» **Your assignment**
Copy out the data in full and exactly, passing over the pictures.

» **Material shown**
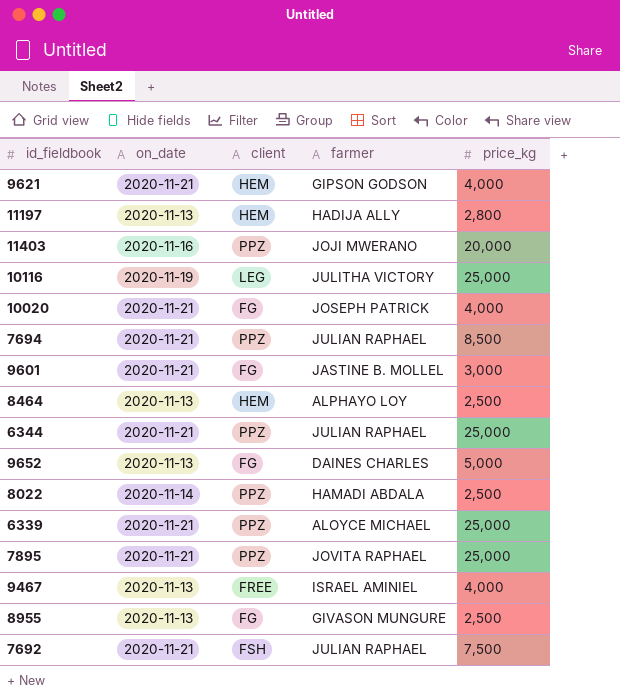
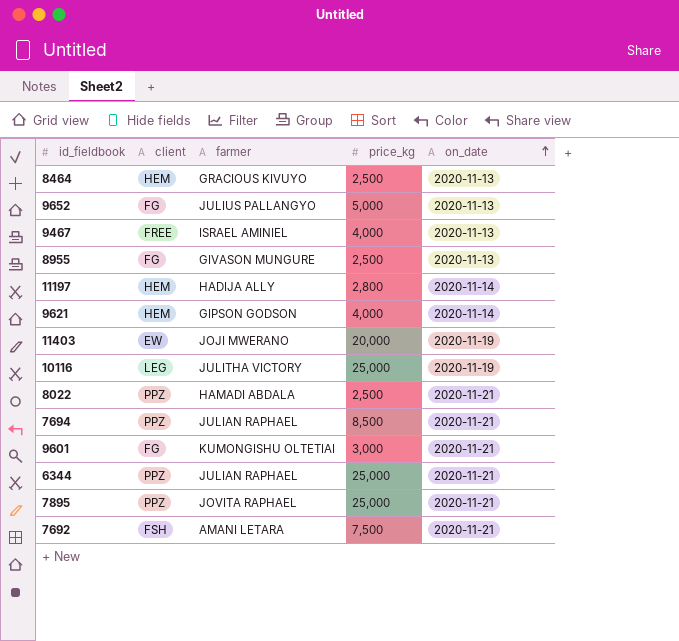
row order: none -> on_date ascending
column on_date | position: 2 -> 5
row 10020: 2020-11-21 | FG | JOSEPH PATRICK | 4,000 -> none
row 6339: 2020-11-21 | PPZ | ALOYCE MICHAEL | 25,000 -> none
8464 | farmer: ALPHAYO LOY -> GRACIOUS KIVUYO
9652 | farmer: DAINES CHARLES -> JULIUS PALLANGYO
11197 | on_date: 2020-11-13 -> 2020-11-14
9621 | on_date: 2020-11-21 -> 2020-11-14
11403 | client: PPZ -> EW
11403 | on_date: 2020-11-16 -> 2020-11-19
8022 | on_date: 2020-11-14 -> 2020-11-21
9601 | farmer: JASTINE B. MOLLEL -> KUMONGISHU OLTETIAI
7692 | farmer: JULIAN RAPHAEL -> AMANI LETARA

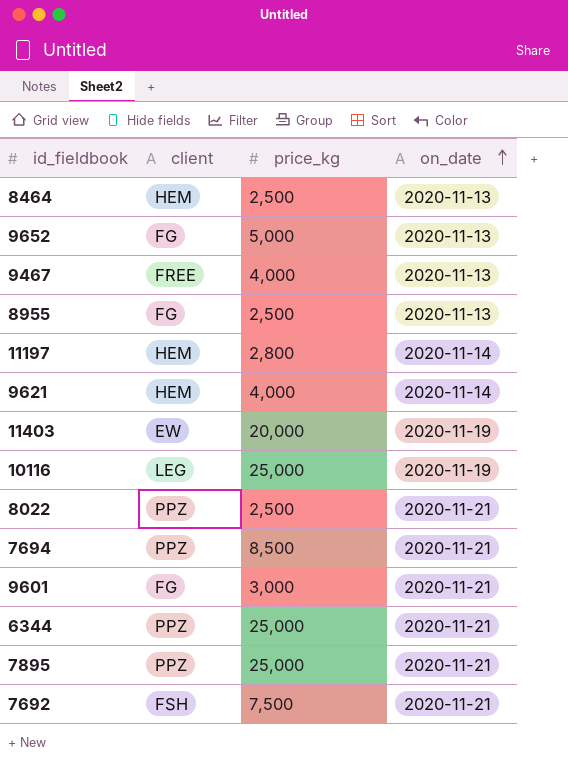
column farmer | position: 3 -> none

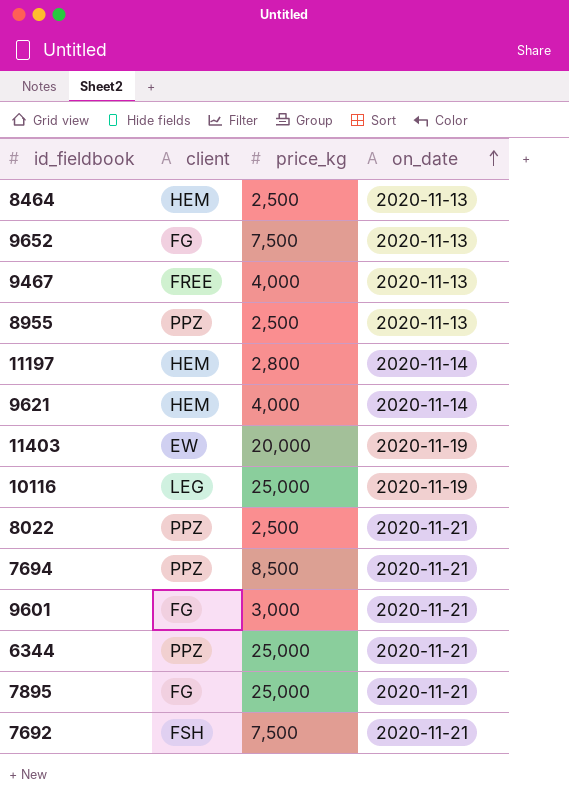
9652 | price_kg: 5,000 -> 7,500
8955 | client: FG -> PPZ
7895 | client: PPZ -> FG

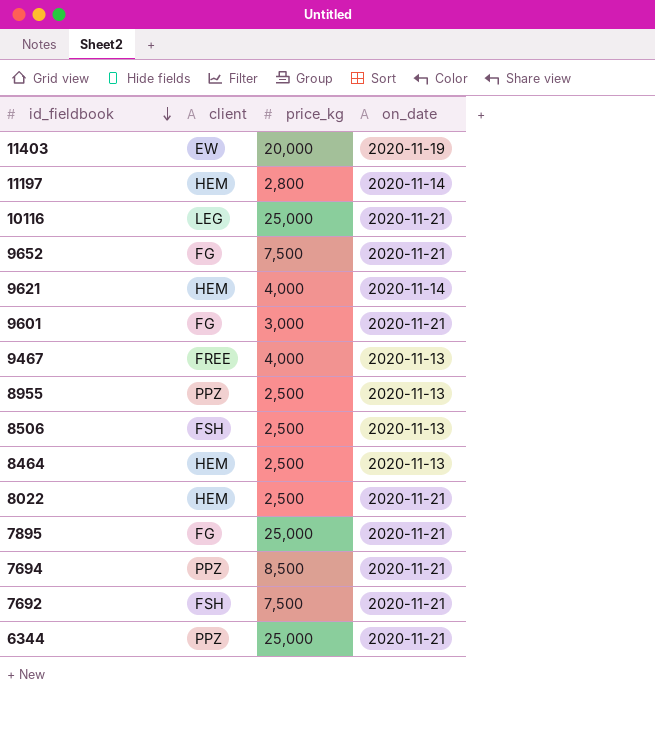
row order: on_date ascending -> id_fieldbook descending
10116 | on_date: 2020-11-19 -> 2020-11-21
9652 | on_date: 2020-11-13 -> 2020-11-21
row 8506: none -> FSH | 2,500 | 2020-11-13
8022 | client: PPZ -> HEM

» **Written response**
row order: none -> on_date ascending
column on_date | position: 2 -> 5
row 10020: 2020-11-21 | FG | JOSEPH PATRICK | 4,000 -> none
row 6339: 2020-11-21 | PPZ | ALOYCE MICHAEL | 25,000 -> none
8464 | farmer: ALPHAYO LOY -> GRACIOUS KIVUYO
9652 | farmer: DAINES CHARLES -> JULIUS PALLANGYO
11197 | on_date: 2020-11-13 -> 2020-11-14
9621 | on_date: 2020-11-21 -> 2020-11-14
11403 | client: PPZ -> EW
11403 | on_date: 2020-11-16 -> 2020-11-19
8022 | on_date: 2020-11-14 -> 2020-11-21
9601 | farmer: JASTINE B. MOLLEL -> KUMONGISHU OLTETIAI
7692 | farmer: JULIAN RAPHAEL -> AMANI LETARA

column farmer | position: 3 -> none

9652 | price_kg: 5,000 -> 7,500
8955 | client: FG -> PPZ
7895 | client: PPZ -> FG

row order: on_date ascending -> id_fieldbook descending
10116 | on_date: 2020-11-19 -> 2020-11-21
9652 | on_date: 2020-11-13 -> 2020-11-21
row 8506: none -> FSH | 2,500 | 2020-11-13
8022 | client: PPZ -> HEM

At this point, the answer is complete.